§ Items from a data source
· · · ·
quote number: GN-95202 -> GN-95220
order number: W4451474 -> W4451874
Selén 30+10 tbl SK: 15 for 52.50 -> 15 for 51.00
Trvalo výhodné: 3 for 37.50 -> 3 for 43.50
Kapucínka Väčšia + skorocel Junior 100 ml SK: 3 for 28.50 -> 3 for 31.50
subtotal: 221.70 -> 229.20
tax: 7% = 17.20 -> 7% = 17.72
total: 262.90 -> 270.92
· · · ·
§ Task item
Your response should contain each line of the entries above that holds the string "number".

§ Your response
quote number: GN-95202 -> GN-95220
order number: W4451474 -> W4451874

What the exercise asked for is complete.